The final detailed snapshot shows how the heap looked at termination. The 00.00% entry represents the code locations for which memory was allocated and then freed (line 20 in this case, the memory for which was freed on line 28). However, no code location details are given for this entry; by default, Massif only records the details for code locations responsible for more than 1% of useful memory bytes, and ms_print likewise only prints the details for code locations responsible for more than 1%. The entries that do not meet this threshold are aggregated. This avoids filling up the output with large numbers of unimportant entries. The thresholds can be changed with the --threshold option that both Massif and ms_print support.

9.2.7. Forking Programs

If your program forks, the child will inherit all the profiling data that has been gathered for the parent.

If the output file format string (controlled by --massif-out-file) does not contain %p, then the outputs from the parent and child will be intermingled in a single output file, which will almost certainly make it unreadable by ms_print.

9.2.8. Measuring All Memory in a Process

It is worth emphasising that by default Massif measures only heap memory, i.e. memory allocated with malloc, calloc, realloc, memalign, new, new[], and a few other, similar functions. (And it can optionally measure stack memory, of course.) This means it does not directly measure memory allocated with lower-level system calls such as mmap, mremap, and brk.

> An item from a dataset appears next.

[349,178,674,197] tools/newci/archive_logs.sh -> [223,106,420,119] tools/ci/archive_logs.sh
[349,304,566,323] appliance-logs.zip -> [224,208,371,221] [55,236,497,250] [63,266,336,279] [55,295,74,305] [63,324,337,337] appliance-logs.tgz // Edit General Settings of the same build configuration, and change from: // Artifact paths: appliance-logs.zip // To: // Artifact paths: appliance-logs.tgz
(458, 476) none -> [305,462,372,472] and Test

Heap allocation functions such as malloc are built on top of these system calls. For example, when needed, an allocator will typically call mmap to allocate a large chunk of memory, and then hand over pieces of that memory chunk to the client program in response to calls to malloc et al. Massif directly measures only these higher-level malloc et al calls, not the lower-level system calls.

Furthermore, a client program may use these lower-level system calls directly to allocate memory. By default, Massif does not measure these. Nor does it measure the size of code, data and BSS segments. Therefore, the numbers reported by Massif may be significantly smaller than those reported by tools such as top that measure a program's total size in memory.

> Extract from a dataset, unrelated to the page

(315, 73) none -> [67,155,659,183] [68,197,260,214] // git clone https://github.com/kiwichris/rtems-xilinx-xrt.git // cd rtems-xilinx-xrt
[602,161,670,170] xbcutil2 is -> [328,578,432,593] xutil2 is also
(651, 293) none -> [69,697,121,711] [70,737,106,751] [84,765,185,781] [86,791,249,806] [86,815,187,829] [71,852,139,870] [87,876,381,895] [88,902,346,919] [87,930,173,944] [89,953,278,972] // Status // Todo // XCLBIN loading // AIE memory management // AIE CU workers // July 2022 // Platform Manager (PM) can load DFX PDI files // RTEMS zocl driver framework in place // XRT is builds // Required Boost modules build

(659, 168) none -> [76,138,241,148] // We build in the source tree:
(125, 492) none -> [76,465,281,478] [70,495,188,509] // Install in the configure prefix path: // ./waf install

However, if you wish to measure all the memory used by your program, you can use the --pages-as-heap=yes. When this option is enabled, Massif's normal heap block profiling is replaced by lower-level page profiling. Every page allocated via mmap and similar system calls is treated as a distinct block. This means that code, data and BSS segments are all measured, as they are just memory pages. Even the stack is measured, since it is ultimately allocated (and extended when necessary) via mmap; for this reason --stacks=yes is not allowed in conjunction with --pages-as-heap=yes.

After --pages-as-heap=yes is used, ms_print's output is mostly unchanged. One difference is that the start of each detailed snapshot says:

(page allocation syscalls) mmap/mremap/brk, --alloc-fns, etc.

instead of the usual

:
(heap allocation functions) malloc/new/new[], --alloc-fns, etc.

The stack traces in the output may be more difficult to read, and interpreting them may require some detailed understanding of the lower levels of a program like the memory allocators. But for some programs having the full information about memory usage can be very useful.

9.2.9. Acting on Massif's Information

Massif's information is generally fairly easy to act upon. The obvious place to start looking is the peak snapshot.

It can also be useful to look at the overall shape of the graph, to see if memory usage climbs and falls as you expect; spikes in the graph might be worth investigating.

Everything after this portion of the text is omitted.